■ How to complete this task
Would you transcribe each entry precisely as it stands, setting aside any images?

Content starts

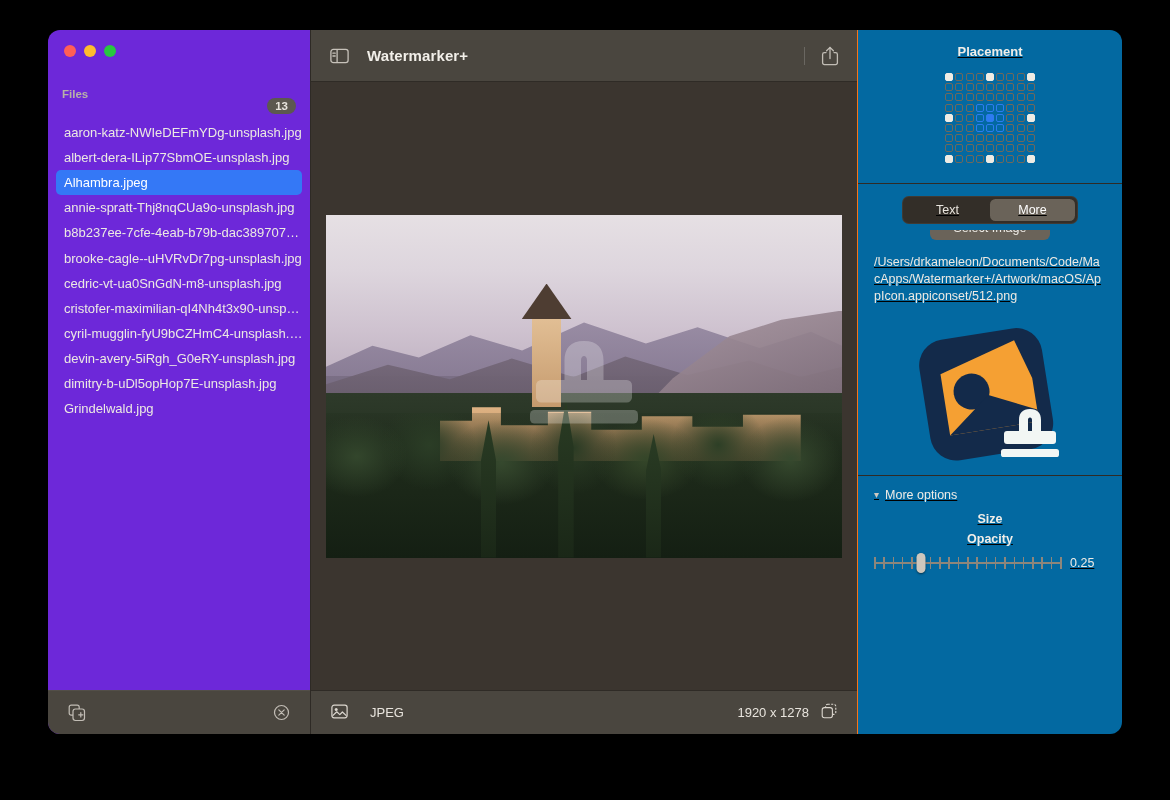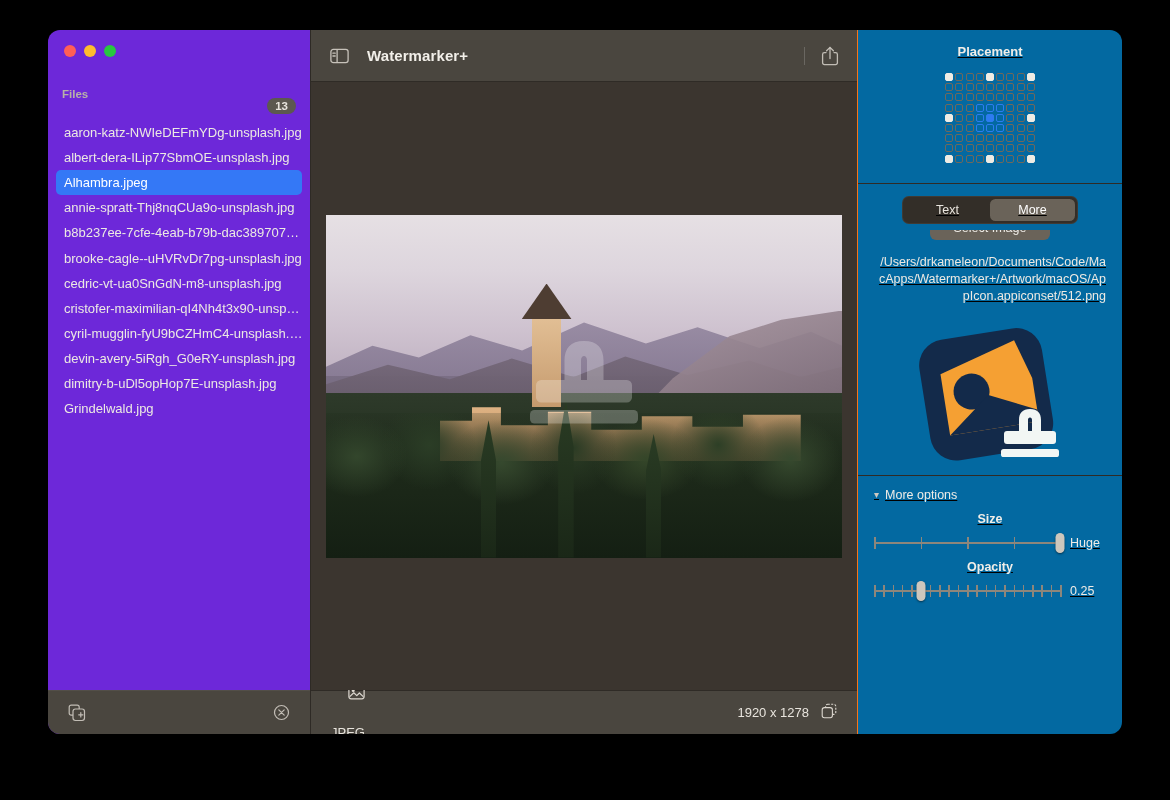--- a/index.html
+++ b/index.html
@@ -268,7 +268,7 @@
     margin-top: 14px;
     font-size: 12.5px; line-height: 17px;
     color: #eeeae3;
-    text-align: right;
+    text-align: left;
     width: 100%;
     word-break: break-all;
   }

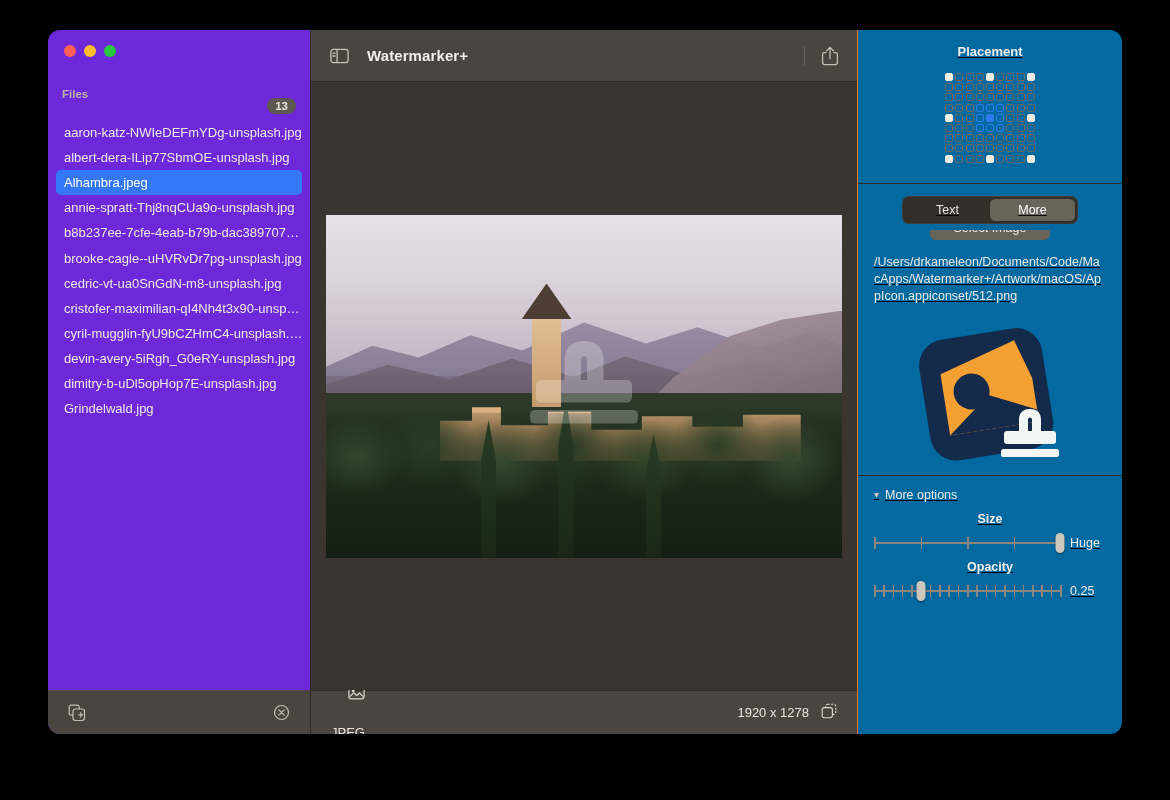--- a/index.html
+++ b/index.html
@@ -557,18 +557,6 @@
         </div>
 
         <div class="slider-label">Size</div>
-        <div class="slider-row">
-          <div class="track-wrap" id="size-track">
-            <div class="track"></div>
-          <div class="tick" style="left: 0%;"></div>
-              <div class="tick" style="left: 25%;"></div>
-              <div class="tick" style="left: 50%;"></div>
-              <div class="tick" style="left: 75%;"></div>
-              <div class="tick" style="left: 100%;"></div>
-              <div class="thumb" style="left: 100%;"></div>
-            </div>
-          <div class="slider-value">Huge</div>
-        </div>
 
         <div class="slider-label">Opacity</div>
         <div class="slider-row">

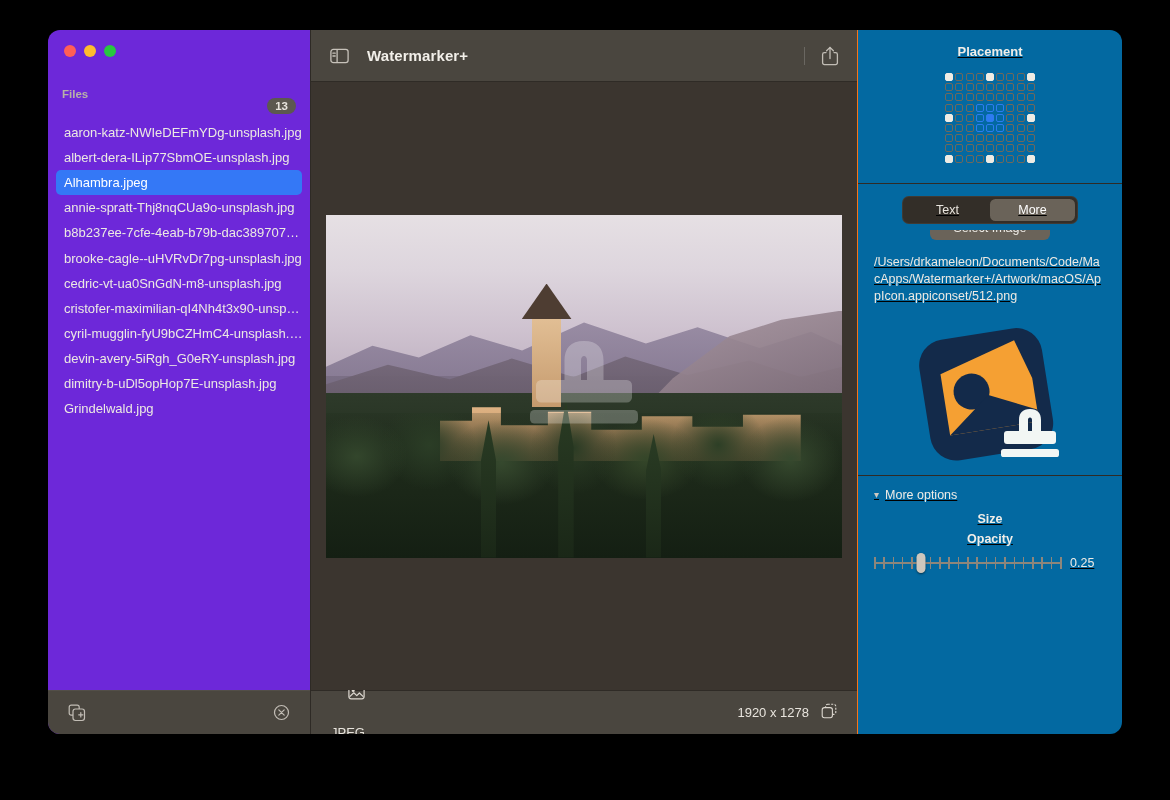--- a/index.html
+++ b/index.html
@@ -194,7 +194,7 @@
     color: #e8e4dd;
     font-size: 13px;
   }
-  .status-left { display: flex; align-items: flex-end; gap: 22px; flex-direction: column; }
+  .status-left { display: flex; align-items: center; gap: 22px; }
   .status-right { margin-left: auto; display: flex; align-items: center; gap: 12px; }
   
   .inspector {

Content ends

■ Final answer
--- a/index.html
+++ b/index.html
@@ -268,7 +268,7 @@
     margin-top: 14px;
     font-size: 12.5px; line-height: 17px;
     color: #eeeae3;
-    text-align: right;
+    text-align: left;
     width: 100%;
     word-break: break-all;
   }

--- a/index.html
+++ b/index.html
@@ -557,18 +557,6 @@
         </div>
 
         <div class="slider-label">Size</div>
-        <div class="slider-row">
-          <div class="track-wrap" id="size-track">
-            <div class="track"></div>
-          <div class="tick" style="left: 0%;"></div>
-              <div class="tick" style="left: 25%;"></div>
-              <div class="tick" style="left: 50%;"></div>
-              <div class="tick" style="left: 75%;"></div>
-              <div class="tick" style="left: 100%;"></div>
-              <div class="thumb" style="left: 100%;"></div>
-            </div>
-          <div class="slider-value">Huge</div>
-        </div>
 
         <div class="slider-label">Opacity</div>
         <div class="slider-row">

--- a/index.html
+++ b/index.html
@@ -194,7 +194,7 @@
     color: #e8e4dd;
     font-size: 13px;
   }
-  .status-left { display: flex; align-items: flex-end; gap: 22px; flex-direction: column; }
+  .status-left { display: flex; align-items: center; gap: 22px; }
   .status-right { margin-left: auto; display: flex; align-items: center; gap: 12px; }
   
   .inspector {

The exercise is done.